Il Teatro della Crudelta’,  Óleo: Roberto Ferri

  “Hombre de constitución regular, ¿acaso la carne no era un fruto que colgaba en el vergel”—¡Oh aquellos días niños!, el cuerpo, un tesoro para disiparlo, —Oh amar, ¿el peligro o la fuerza de Psiqué? Juventud, Soneto, Arthur Rimbaud.
Medusa
Por Daniela Flores

La sangre cabalgaba golpeando las venas adolescentes como azotadas por las corrientes marinas en lo profundo del océano.
Zaja cerró la puerta, se echó las llaves a la bolsa y se lanzó a caminar a la calle con los cabellos mojados. Sonrió suspirando y sacando la lengua saboreando el aire mientras pensaba en Carlos y las esmeraldas que tenía en los ojos. Enormes como las esmeraldas.

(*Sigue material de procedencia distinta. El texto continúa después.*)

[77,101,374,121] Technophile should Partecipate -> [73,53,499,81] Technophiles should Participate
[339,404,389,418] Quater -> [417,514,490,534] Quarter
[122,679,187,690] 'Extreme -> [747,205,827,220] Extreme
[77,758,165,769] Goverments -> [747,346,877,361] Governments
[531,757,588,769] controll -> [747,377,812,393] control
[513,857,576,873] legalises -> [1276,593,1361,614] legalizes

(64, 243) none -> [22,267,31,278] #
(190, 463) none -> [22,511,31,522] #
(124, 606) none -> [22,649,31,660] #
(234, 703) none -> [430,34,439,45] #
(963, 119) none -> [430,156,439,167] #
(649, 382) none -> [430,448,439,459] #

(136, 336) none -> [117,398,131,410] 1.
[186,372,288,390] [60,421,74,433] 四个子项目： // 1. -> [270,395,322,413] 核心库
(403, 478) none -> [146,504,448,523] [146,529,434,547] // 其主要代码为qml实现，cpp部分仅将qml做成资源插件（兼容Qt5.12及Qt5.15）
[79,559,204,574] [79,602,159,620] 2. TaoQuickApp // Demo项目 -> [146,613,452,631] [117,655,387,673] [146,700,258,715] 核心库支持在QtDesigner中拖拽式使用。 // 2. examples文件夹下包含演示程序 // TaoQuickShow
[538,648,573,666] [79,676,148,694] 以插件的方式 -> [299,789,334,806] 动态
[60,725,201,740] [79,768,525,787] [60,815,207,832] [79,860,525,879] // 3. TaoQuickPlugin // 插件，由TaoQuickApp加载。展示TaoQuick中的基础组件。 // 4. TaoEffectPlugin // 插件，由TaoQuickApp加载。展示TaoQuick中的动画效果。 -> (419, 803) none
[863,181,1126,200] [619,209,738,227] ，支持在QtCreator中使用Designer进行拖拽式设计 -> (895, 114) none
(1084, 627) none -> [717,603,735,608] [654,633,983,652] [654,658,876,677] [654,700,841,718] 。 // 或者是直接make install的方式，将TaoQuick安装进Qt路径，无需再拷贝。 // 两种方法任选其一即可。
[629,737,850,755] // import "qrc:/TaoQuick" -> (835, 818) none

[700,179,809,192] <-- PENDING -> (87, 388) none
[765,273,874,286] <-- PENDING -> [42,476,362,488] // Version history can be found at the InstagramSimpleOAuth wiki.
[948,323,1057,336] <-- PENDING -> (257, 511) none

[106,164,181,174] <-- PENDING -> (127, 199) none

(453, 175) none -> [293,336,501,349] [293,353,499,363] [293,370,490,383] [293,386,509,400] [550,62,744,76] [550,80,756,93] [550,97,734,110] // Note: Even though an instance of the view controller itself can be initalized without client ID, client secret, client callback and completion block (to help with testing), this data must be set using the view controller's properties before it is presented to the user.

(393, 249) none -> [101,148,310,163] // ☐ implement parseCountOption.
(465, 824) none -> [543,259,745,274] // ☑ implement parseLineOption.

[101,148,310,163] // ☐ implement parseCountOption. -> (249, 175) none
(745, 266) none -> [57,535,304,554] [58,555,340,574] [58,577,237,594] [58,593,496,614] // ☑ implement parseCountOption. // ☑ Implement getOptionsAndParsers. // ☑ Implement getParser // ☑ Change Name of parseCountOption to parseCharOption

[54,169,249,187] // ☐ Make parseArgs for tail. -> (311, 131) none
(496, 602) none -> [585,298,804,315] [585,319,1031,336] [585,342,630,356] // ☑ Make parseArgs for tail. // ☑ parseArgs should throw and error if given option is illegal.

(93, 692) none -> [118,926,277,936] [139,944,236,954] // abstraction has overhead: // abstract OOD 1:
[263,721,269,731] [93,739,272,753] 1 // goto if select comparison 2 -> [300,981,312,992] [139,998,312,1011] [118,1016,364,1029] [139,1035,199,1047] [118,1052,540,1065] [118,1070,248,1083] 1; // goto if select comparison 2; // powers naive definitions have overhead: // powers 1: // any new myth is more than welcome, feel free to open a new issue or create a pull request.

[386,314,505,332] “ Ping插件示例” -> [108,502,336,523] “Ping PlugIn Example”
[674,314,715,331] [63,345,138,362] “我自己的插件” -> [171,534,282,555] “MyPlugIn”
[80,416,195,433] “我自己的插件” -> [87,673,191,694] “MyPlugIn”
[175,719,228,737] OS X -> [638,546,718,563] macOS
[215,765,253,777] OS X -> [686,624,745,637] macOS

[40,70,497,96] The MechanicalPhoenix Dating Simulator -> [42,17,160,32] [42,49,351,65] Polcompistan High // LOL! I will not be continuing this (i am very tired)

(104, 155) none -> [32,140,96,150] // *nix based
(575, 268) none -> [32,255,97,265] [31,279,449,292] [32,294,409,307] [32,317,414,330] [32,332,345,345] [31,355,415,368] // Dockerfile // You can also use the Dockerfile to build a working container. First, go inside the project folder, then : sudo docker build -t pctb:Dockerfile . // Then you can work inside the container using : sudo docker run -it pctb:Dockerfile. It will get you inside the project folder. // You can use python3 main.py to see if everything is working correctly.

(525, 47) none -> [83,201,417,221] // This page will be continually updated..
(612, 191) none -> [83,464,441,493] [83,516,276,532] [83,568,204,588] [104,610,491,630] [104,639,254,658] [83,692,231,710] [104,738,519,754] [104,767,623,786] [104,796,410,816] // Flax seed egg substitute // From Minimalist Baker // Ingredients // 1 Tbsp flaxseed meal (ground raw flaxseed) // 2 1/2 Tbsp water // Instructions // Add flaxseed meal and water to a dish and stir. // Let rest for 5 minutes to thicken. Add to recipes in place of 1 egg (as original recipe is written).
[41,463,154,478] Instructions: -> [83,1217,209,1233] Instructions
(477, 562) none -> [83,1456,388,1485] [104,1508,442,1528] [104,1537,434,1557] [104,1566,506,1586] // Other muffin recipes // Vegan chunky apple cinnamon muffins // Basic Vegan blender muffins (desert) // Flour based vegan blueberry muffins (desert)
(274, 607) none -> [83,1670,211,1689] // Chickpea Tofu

Mientras, Ahmed la esperaba en la esquina desde hacía algunos días para llevarla a la escuela, pero no había tenido éxito. No había logrado encontrarla. Se estremeció de verla aparecer frente a él. Siempre con sus vestidos largos y vaporosos. Daba la impresión de andar flotando o descalza. ¡Y ese cabello! Y esa mirada maliciosa. Eso es quizá lo que lo atraía. Sin duda. Ahmed depositaba, (sin saberlo) la esperanza de encontrar en Zaja toda la maldad por él conocida (y desconocida); él en cambio, había sido educado como un niño promedio para ser un hombre sencillo.
Ya que la tuvo a unos pasos de él, su presencia lo aplastaba como si estuviera escuchando el estruendo de un coro de ángeles o los gritos de algún abismo. Le pareció que su sola presencia le develaba ciertos misterios. Sin embargo, Zaja lo que hacía, y hacía muy bien, era soñar y hacer soñar, igual que una infusión de belladona.